_Task description_:
Each line of the data below holding the word "left" must be copied.
--- Working data ---
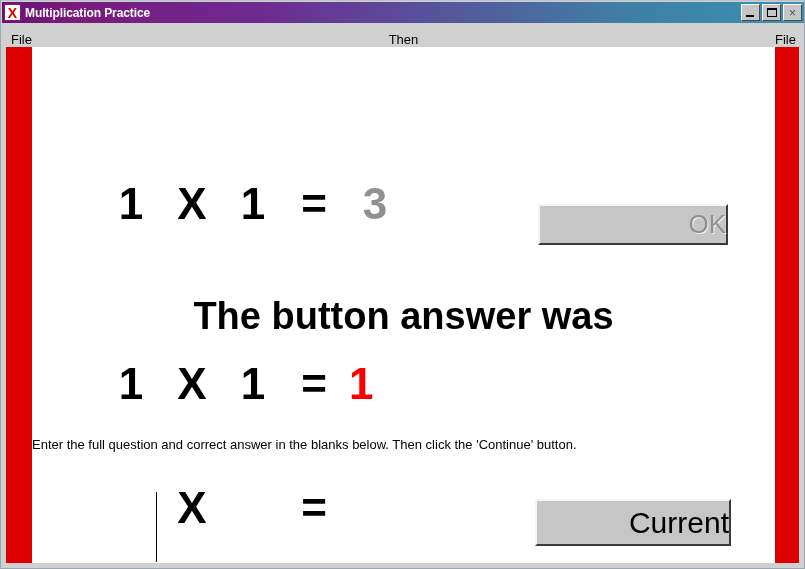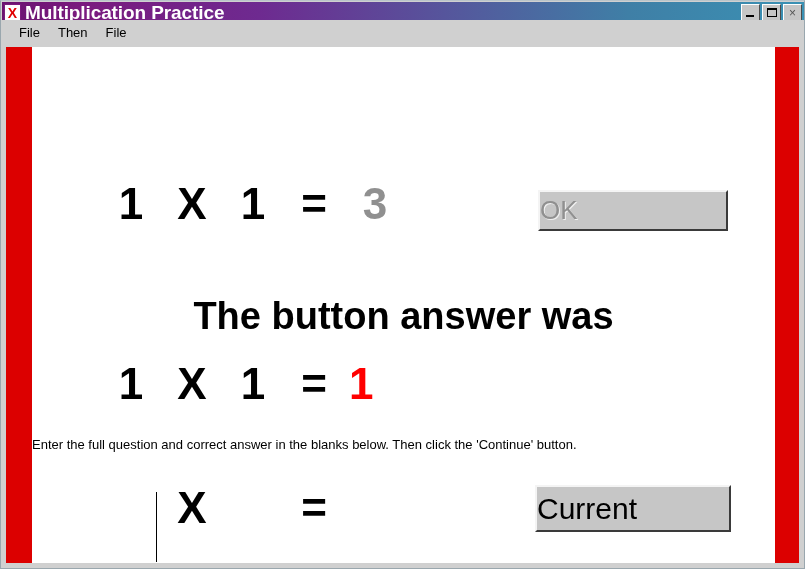--- a/index.html
+++ b/index.html
@@ -50,7 +50,7 @@
   }
   #title-text {
     color: #ffffff;
-    font-size: 19px;
+    font-size: 12px;
     font-weight: bold;
     white-space: nowrap;
     letter-spacing: -0.1px;

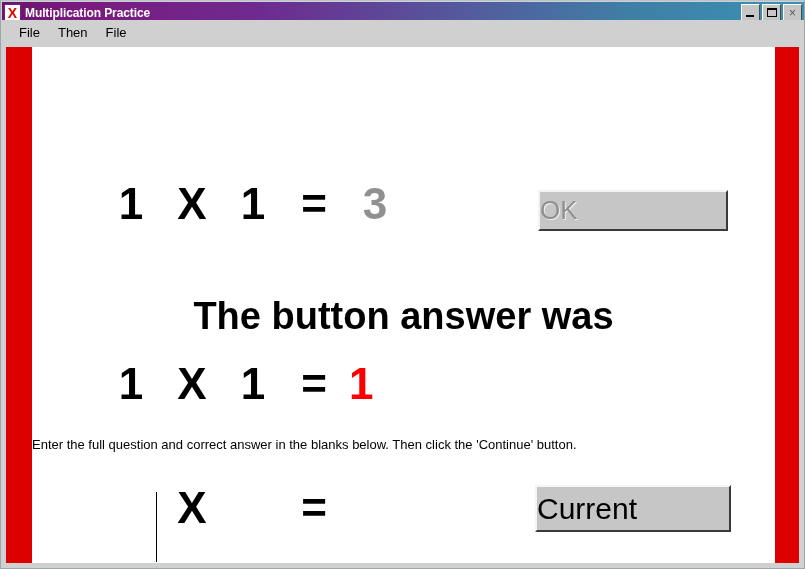--- a/index.html
+++ b/index.html
@@ -95,12 +95,12 @@
   
   #menubar {
     position: absolute;
-    left: 1px; top: 19px;
+    left: 1px; top: 26px;
     width: 803px; height: 24px;
     background: #d0d0d0;
     display: flex;
     align-items: center;
-    padding-left: 8px;
+    justify-content: space-between;
   }
   .menu-item {
     font-size: 13px;

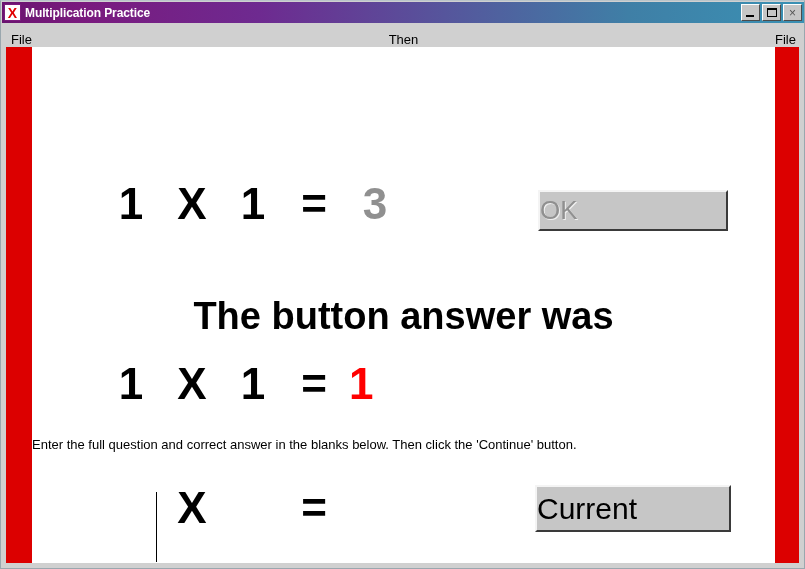--- a/index.html
+++ b/index.html
@@ -239,9 +239,10 @@
     border-bottom-color: #3a3a3a;
     display: flex;
     align-items: center;
-    justify-content: flex-start;
+    justify-content: flex-end;
     font-family: "Liberation Sans", sans-serif;
     user-select: none;
+    margin-top: 14px;
   }
   #ok-button {
     left: 506px; top: 143px;

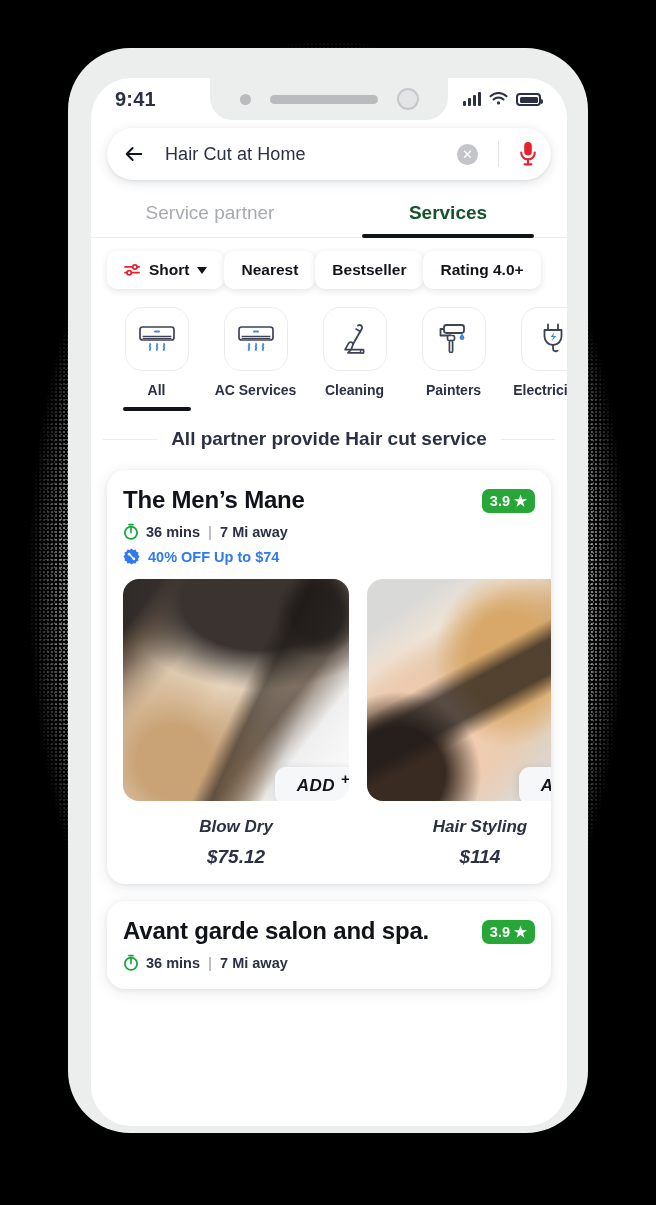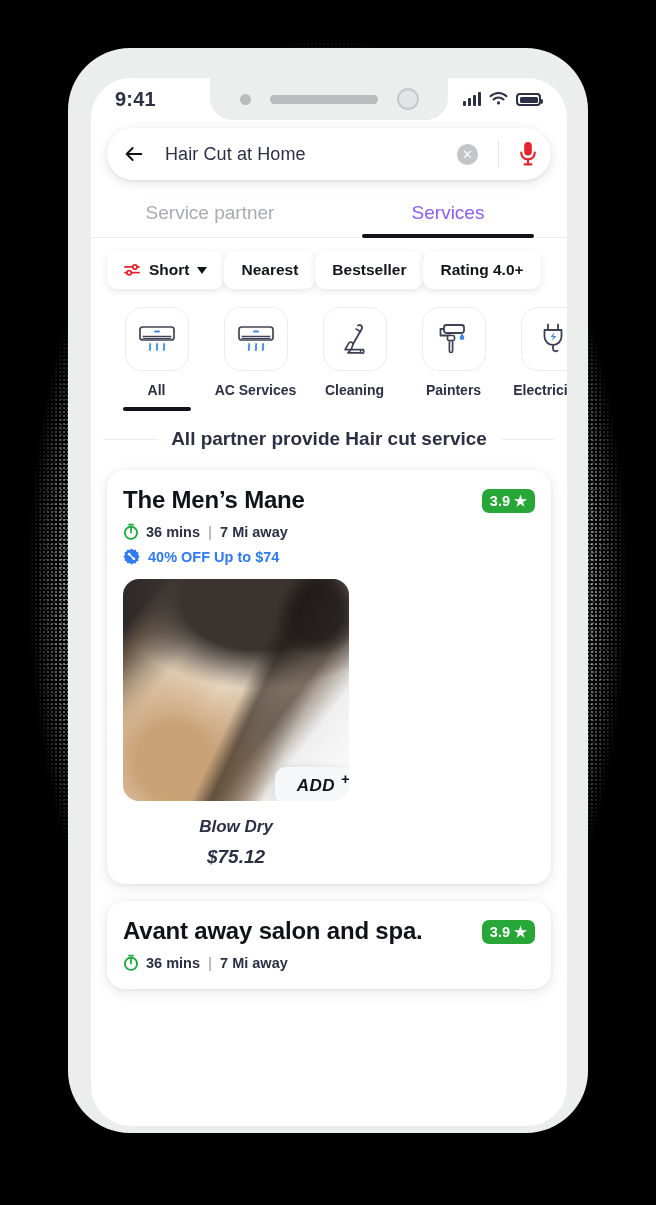--- a/index.html
+++ b/index.html
@@ -105,7 +105,7 @@
   
   .tabs { display:flex; border-bottom:1px solid #ededef; }
   .tab { flex:1; text-align:center; padding:12px 0 13px; font-size:19px; color:#a9abb2; font-weight:500; position:relative; }
-  .tab.active { color:#8b5cf6; font-weight:400; }
+  .tab.active { color:#14532d; font-weight:700; }
   .tab.active::after {
     content:""; position:absolute; left:14%; right:14%; bottom:-1px; height:4px;
     background:#11131a; border-radius:2px;

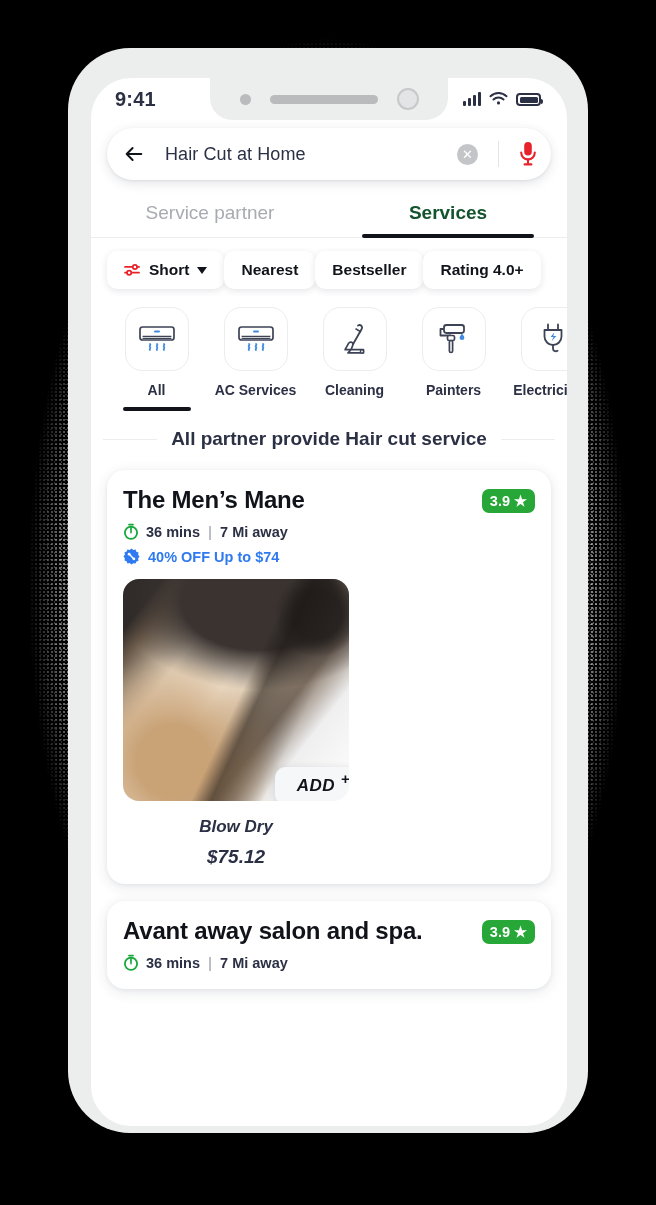--- a/index.html
+++ b/index.html
@@ -387,6 +387,16 @@
               <div class="service-name">Blow Dry</div>
               <div class="service-price">$75.12</div>
             </div>
+            <div class="service">
+              <div class="service-img photo-b">
+                <div class="addbtn">
+                  <span>ADD</span>
+                  
+                </div>
+              </div>
+              <div class="service-name">Hair Styling</div>
+              <div class="service-price">$114</div>
+            </div>
           </div>
         </div>
 

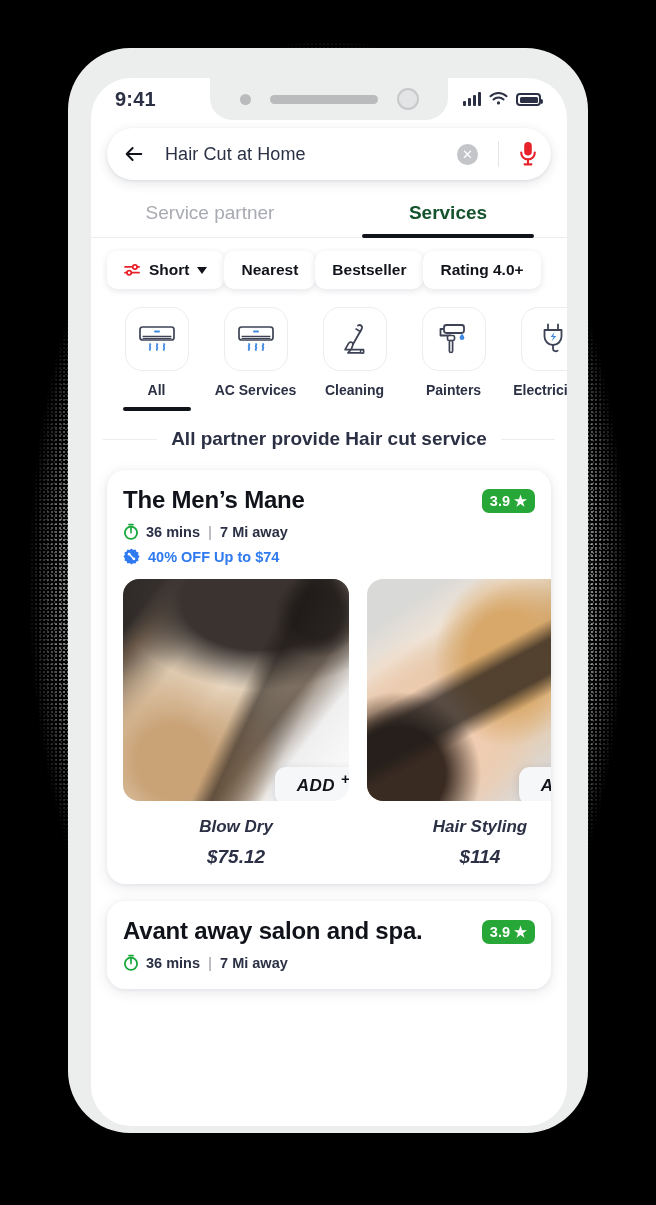--- a/index.html
+++ b/index.html
@@ -402,7 +402,7 @@
 
         <div class="card">
           <div class="card-head">
-            <span class="card-title">Avant away salon and spa.</span>
+            <span class="card-title">Avant garde salon and spa.</span>
             <span class="rating">
               <span>3.9</span>
               <span>★</span>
---
_Answer below_:
-    left: 1px; top: 19px;
+    left: 1px; top: 26px;
-    padding-left: 8px;
     left: 506px; top: 143px;
     content:""; position:absolute; left:14%; right:14%; bottom:-1px; height:4px;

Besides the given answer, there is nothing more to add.